Cadence San Vittorino

Robert Gerard PietruskoCadence San Vittorino

With broad, lingering strokes of the camera, Robert Gerard Pietrusko introduces us to the slow decay of San Vittorino, a church in the hills of the Sabina region northeast of Rome. Originally dedicated to an early Christian martyr and later reconsecrated to the Virgin Mary, the church was built on marshy land that eventually gave way, possibly due to an earthquake that struck the region in 1703. Today it is the quintessential ruin, a heavy structure sinking down into the river that courses through what was once its nave.

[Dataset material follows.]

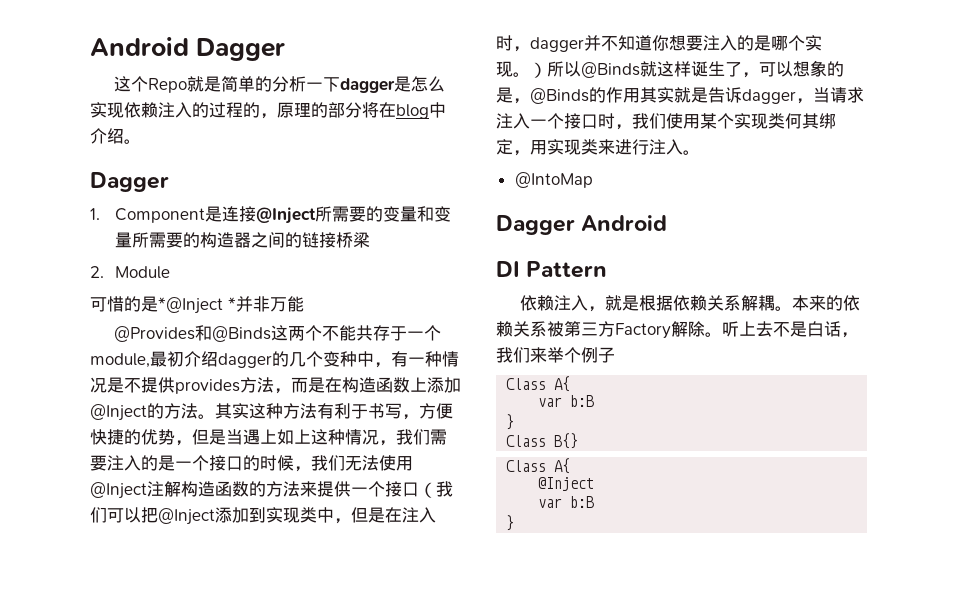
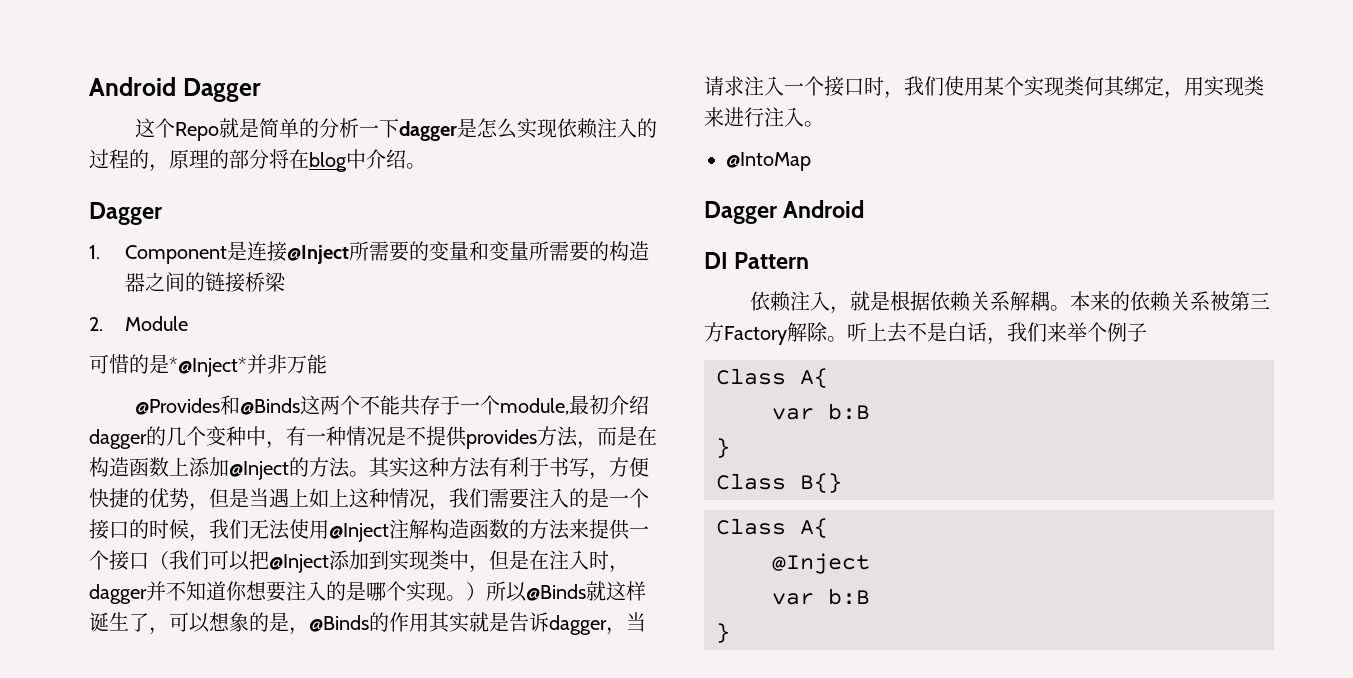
[158,297,236,314] *@Inject * -> [169,357,247,377] *@Inject*

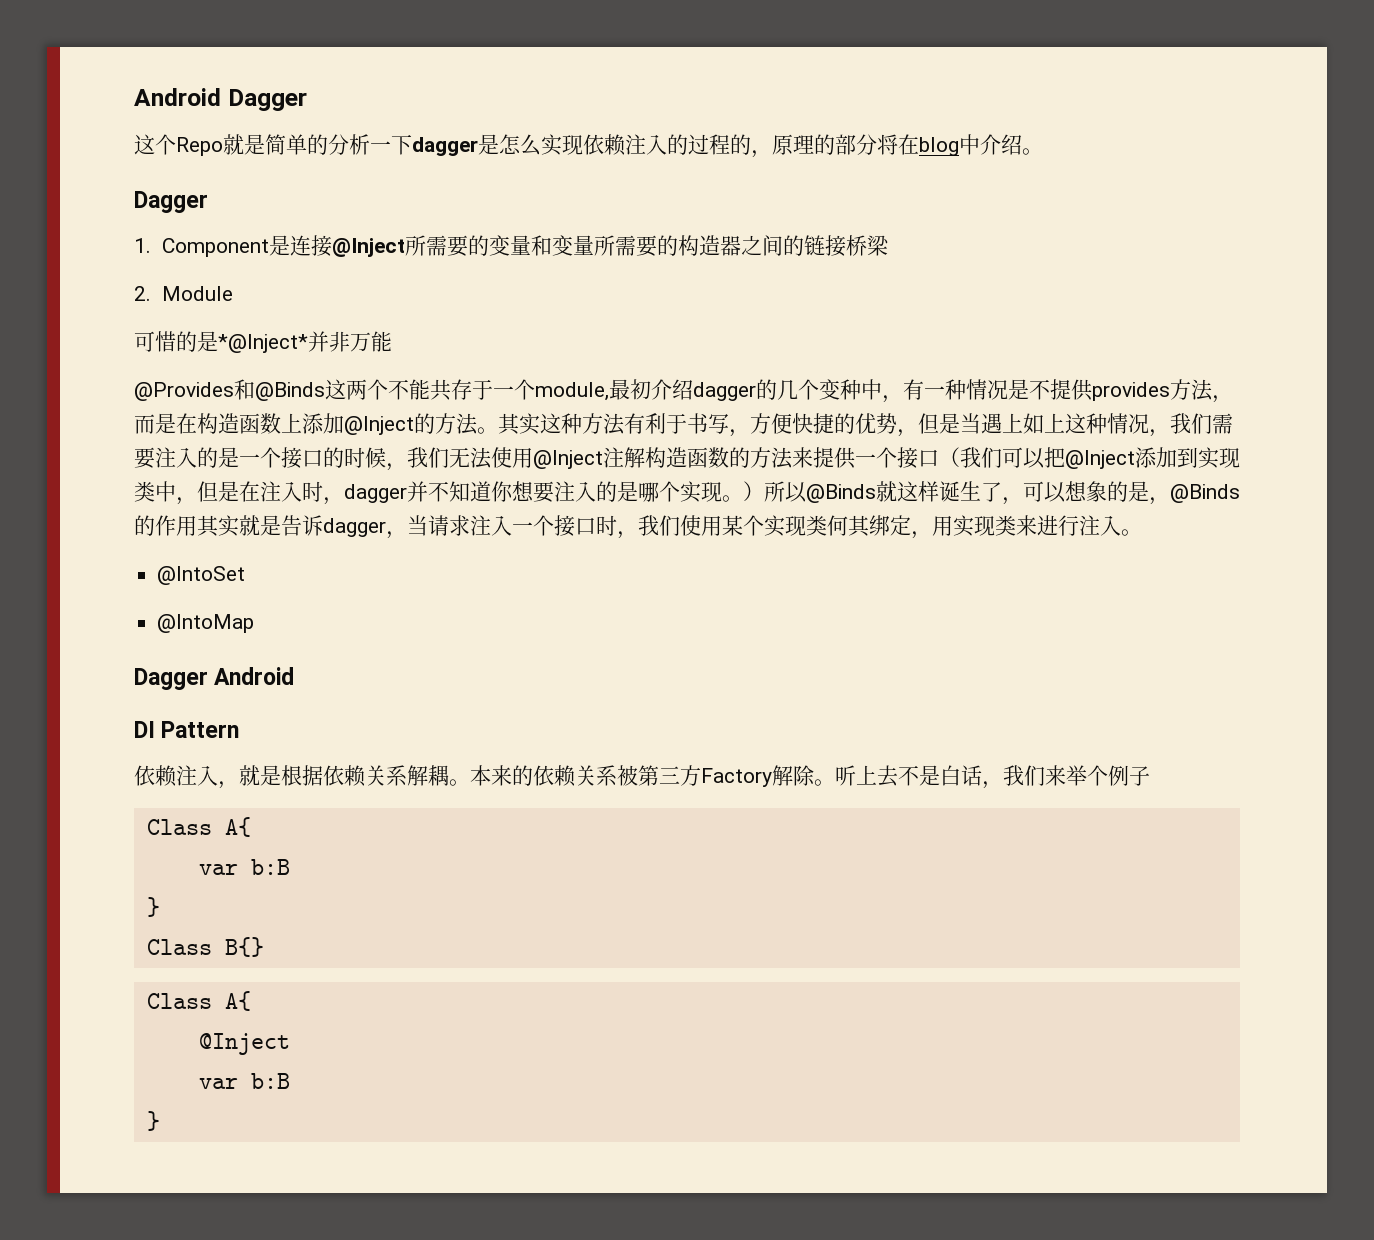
(824, 124) none -> [157,566,246,585] // @IntoSet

Along with panoramic views of the scene, Pietrusko offers us close-ups of the play between stone, water, and foliage. Sometimes it is hard to tell just what it is that we are looking at, as organic forms meld and merge, pushing back against our larger sense of time: should we focus on the momentary play of leaves on water; the stream that cuts away at the structure on the timescale of human history; or the long view that situates San Vittorino in a chronology of geologic scale? Stone is stone, after all, whether naturally lodged in the earth or piled up in a heap of hewn blocks. From this perspective, the erosion of the church is less a ruin than a basic, elemental fact of nature.

Pietrusko began filming Cadence San Vittorino in the spring of 2021 while a Fellow at the American Academy. In keeping with the multiple timescales embodied in his work, he intends to return regularly to the site to trace its ongoing transformation. (ER)

About the artist

Born in Williamsport, Pennsylvania, and now based in Brooklyn, Robert Gerard Pietrusko is an architect, composer, and educator. His work—undertaken through his studio, Warning Office—explores the history and speculative design potential of environmental media. He has exhibited in more than fifteen countries at venues such as the Centre Pompidou, Museum of Modern Art, and Venice Biennale, and his work is in the permanent collection of the Fondation Cartier pour l’art contemporain. Recordings of his compositions and sound art have been released by the imprints ROOM40 and LINE.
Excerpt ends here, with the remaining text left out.